Selon l'enquête, le Marocain, qui a partagé un appartement avec les deux kamikazes, a administré un compte servant à financer le séjour aux États-Unis d'Al-Shehhi et ses cours de pilotage en Floride. Étudiant en électrotechnique, père d'un enfant, il était un «rouage essentiel» du groupe qui s'est radicalisé à partir de novembre 1998, selon le procureur.

À partir d'octobre 1999, le groupe de Hambourg a commencé à envisager l'organisation d'une attaque aérienne aux États-Unis. En avril ou mai 2000, toujours selon le procureur, Al-Shehhi a confié à un bibliothécaire, en évoquant les tours du World Trade Center: «Il y aura des milliers de morts, vous penserez encore à nous.» De mai à août 2000, Al Motassadeq s'est rendu en Afghanistan.

Aux États-Unis

La mise en accusation d'Al Motassadeq en Allemagne survient alors que les autorités américaines ont inculpé mercredi six personnes qu'elles soupçonnent de soutenir le réseau al-Qaïda pour de «futures actions terroristes à l'intérieur des États-Unis et à l'étranger».

Cinq d'entre elles, inculpées à Detroit, sont accusées d'avoir «fourni un soutien matériel ou des ressources à des terroristes, de s'être engagées dans des activités frauduleuses en utilisant à mauvais escient des visas, des permis et d'autres documents». La sixième personne, inculpée à Seattle, est soupçonnée d'avoir fourni au réseau al-Qaïda une assistance et du matériel d'entraînement pour préparer des opérations terroristes.

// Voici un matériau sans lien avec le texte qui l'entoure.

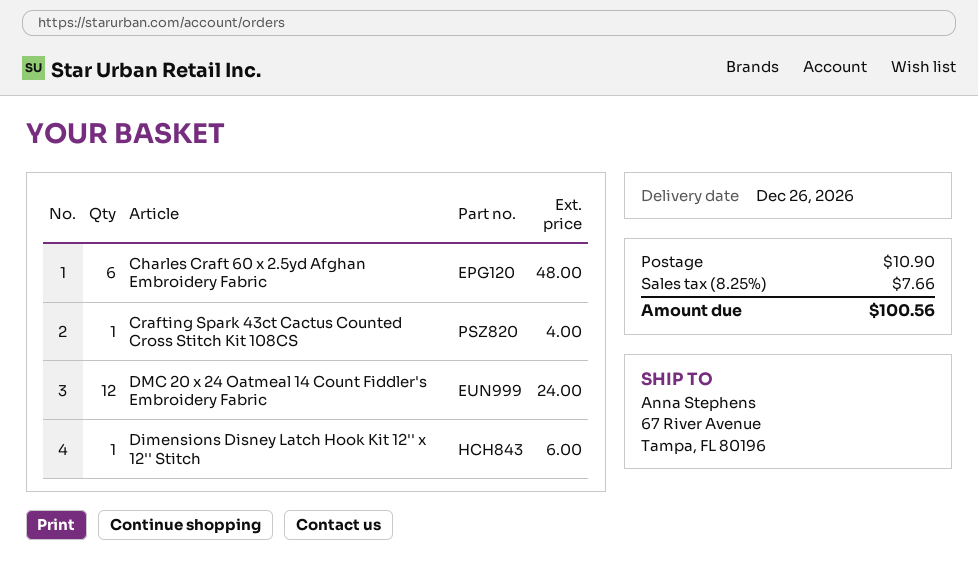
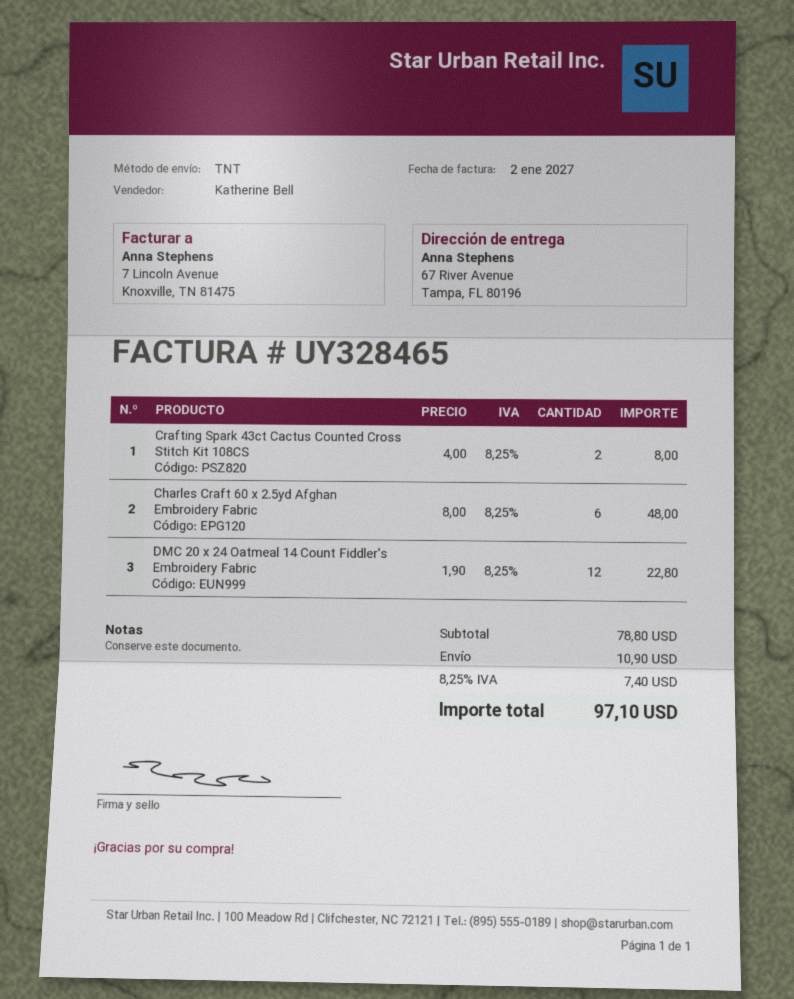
Crafting Spark 43ct Cactus Counted Cross Stitch Kit 108CS: 1 for 4.00 -> 2 for 8.00
DMC 20 x 24 Oatmeal 14 Count Fiddler's Embroidery Fabric: 12 for 24.00 -> 12 for 22.80
Dimensions Disney Latch Hook Kit 12'' x 12'' Stitch: 1 for 6.00 -> none
tax: 8.25% = 7.66 -> 8.25% = 7.40
total: 100.56 -> 97.10

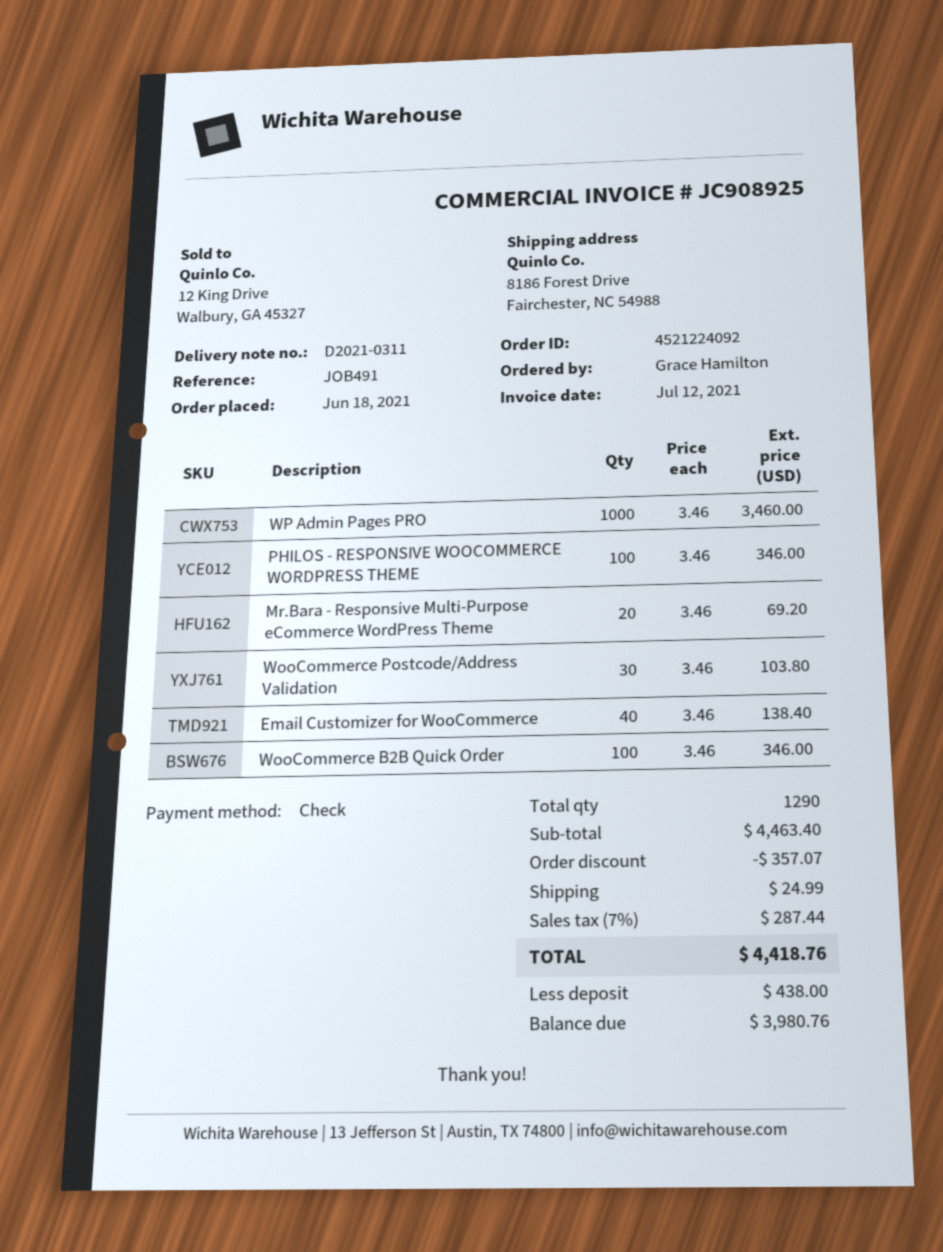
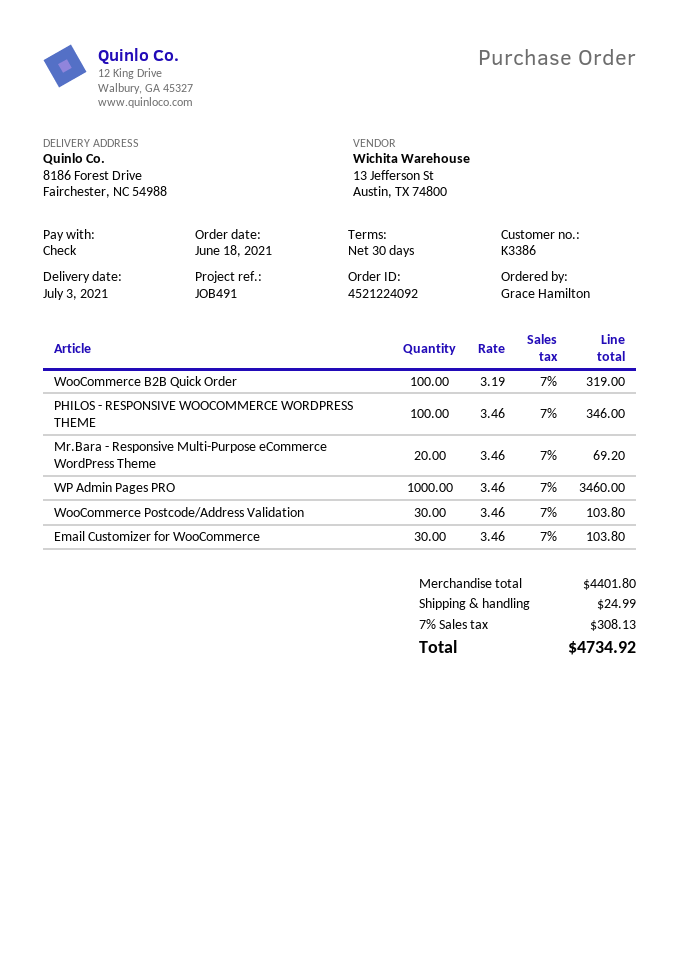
Email Customizer for WooCommerce: 40 x 3.46 = 138.40 -> 30 x 3.46 = 103.80
WooCommerce B2B Quick Order: 100 x 3.46 = 346.00 -> 100 x 3.19 = 319.00
subtotal: 4463.40 -> 4401.80
discount: 357.07 -> none
tax: 7% = 287.44 -> 7% = 308.13
total: 4418.76 -> 4734.92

La campagne menée à l'échelle internationale pour couper al-Qaïda de ses sources de financement s'est essouflée, ce qui a valu au réseau d'Oussama ben Laden de nouveaux apports qui se chiffrent en dizaines de millions de dollars, selon un rapport de l'ONU cité hier par le Washington Post. D'après ce document préliminaire de 43 pages, al-Qaïda continue à puiser dans l'héritage personnel de ben Laden et à bénéficier de placements ou de détournements de fonds d'organisations caritatives, précise le journal.

Le rapport, rédigé par un groupe de surveillance de l'ONU sur al-Qaïda, ajoute que les partenaires financiers du réseau gèrent au moins 30 millions de dollars de placements en Afrique du Nord, au Proche-Orient et en Asie, certaines estimations allant même jusqu'à 300 millions de dollars, poursuit le Post.

Al-Qaïda est aussi soupçonné de détenir des comptes bancaires attribués nominalement à des intermédiaires à Dubaï, à Hong Kong, à Londres, à Vienne ou en Malaisie, notent les auteurs du rapport, ajoutant que des dons privés continuent d'être régulièrement versés au réseau. «De l'avis général, al-Qaïda est "en pleine forme" et est en mesure de frapper à nouveau selon son bon plaisir», dit le document cité par le journal.